Integrated catalog-to-spectrum workflow tutorial

This tutorial shows the production workflow for turning input_catalog.csv into per-source spectra, plots, QA summaries, and provenance.

The integrated workflow is designed for large catalogs. It plans first, skips current measurements before requesting cutouts, downloads missing cutouts through the existing downloader, measures valid cutouts with the V5 photometry kernel, writes durable outputs, then safely removes temporary cutouts by policy.

1. Input catalog

For new workflow projects, use a catalog named input_catalog.csv. The target identity is the catalog Name column.

Required columns:

  • Name: durable target ID and output filename source.
  • RA_deg: right ascension in degrees.
  • DEC_deg: declination in degrees.

Example:

Name,RA_deg,DEC_deg
TDE_2025aarm,68.0516625,-5.3776417
TDE_2026dmt,127.2151458,39.0817528

Optional per-row cutout sizes can be supplied with cutout_size_arcsec. The release package includes a tiny smoke-test catalog at examples/input_catalog.csv. If your science catalog uses different coordinate names, pass --ra-column and --dec-column during init.

2. Create the project

spxcutdb init \
  --project ./project \
  --catalog input_catalog.csv \
  --target-id-column Name

This creates:

project/
  spherex_cutoutdb.yaml
  db/cutoutdb.sqlite
  data/cutouts/
  cache/
  results/
  logs/

For --target-id-column Name, both catalog.source_id_column and catalog.source_name_column are set to Name. Output filenames use a safe slug of that value.

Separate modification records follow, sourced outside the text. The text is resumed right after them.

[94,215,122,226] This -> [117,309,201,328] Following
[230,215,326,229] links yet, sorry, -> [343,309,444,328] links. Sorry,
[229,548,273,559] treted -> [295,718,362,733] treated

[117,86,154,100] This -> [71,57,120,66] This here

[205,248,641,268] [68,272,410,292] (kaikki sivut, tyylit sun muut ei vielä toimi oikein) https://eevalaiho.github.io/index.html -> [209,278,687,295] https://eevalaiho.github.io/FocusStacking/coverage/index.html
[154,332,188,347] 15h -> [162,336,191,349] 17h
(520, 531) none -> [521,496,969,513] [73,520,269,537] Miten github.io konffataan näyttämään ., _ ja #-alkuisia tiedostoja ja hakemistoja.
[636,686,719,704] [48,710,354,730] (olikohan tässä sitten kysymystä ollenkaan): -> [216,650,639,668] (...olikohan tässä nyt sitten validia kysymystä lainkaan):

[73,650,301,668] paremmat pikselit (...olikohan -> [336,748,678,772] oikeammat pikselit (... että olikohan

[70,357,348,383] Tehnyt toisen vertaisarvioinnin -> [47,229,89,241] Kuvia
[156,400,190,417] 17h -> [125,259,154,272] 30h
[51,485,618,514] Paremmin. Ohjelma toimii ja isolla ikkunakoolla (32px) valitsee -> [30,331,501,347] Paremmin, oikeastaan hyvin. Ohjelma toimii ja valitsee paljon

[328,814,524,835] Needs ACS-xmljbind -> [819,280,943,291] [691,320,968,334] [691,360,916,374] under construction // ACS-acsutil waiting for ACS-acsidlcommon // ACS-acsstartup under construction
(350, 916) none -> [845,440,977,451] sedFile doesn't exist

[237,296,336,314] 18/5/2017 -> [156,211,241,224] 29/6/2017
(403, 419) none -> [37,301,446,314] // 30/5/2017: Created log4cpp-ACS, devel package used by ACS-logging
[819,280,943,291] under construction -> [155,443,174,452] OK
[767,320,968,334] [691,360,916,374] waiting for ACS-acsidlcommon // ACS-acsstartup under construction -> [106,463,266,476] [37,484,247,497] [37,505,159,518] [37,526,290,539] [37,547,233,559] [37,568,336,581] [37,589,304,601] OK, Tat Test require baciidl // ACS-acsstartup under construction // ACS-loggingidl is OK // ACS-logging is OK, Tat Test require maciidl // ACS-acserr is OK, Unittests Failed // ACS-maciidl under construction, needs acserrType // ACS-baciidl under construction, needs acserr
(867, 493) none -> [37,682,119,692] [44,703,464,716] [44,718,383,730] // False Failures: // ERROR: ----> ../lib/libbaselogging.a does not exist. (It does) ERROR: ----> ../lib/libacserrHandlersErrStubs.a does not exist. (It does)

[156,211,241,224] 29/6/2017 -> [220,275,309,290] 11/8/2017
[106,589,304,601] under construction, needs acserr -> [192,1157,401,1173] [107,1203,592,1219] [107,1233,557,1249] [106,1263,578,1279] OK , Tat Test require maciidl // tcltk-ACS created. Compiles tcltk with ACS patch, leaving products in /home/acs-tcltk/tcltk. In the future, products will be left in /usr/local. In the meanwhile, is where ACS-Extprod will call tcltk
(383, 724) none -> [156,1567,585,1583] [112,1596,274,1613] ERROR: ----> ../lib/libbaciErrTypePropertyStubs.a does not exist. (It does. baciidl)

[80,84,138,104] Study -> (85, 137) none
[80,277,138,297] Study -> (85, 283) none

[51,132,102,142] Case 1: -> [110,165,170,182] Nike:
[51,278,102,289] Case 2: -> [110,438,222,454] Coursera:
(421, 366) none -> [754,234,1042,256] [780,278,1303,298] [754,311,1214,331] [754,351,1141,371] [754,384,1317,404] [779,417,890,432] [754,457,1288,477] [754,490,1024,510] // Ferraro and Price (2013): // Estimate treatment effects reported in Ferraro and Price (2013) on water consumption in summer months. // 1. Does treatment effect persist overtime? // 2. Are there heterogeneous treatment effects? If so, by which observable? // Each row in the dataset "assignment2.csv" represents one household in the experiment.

3. Validate the project and catalog

Review the effective config before touching the network:

spxcutdb config show --project ./project --effective --hash
spxcutdb config validate --project ./project
spxcutdb config diff --project ./project --against-defaults
spxcutdb validate \
  --project ./project \
  --catalog input_catalog.csv

The config commands print the exact resolved project paths, runtime limits, and config hash used for provenance. Validation checks that the catalog is readable, required columns exist, target IDs are unique, coordinates are finite, project paths are safe, and workflow runtime limits are consistent.

Local FITS cutout validation is still available:

spxcutdb validate-cutouts --project ./project
spxcutdb validate --project ./project --path project/data/cutouts

4. Discover SPHEREx observations

spxcutdb discover \
  --project ./project \
  --resume

Discovery uses the existing SIA discovery implementation and stores source-product matches in SQLite. The integrated run command consumes these matches; it does not implement a second discovery client.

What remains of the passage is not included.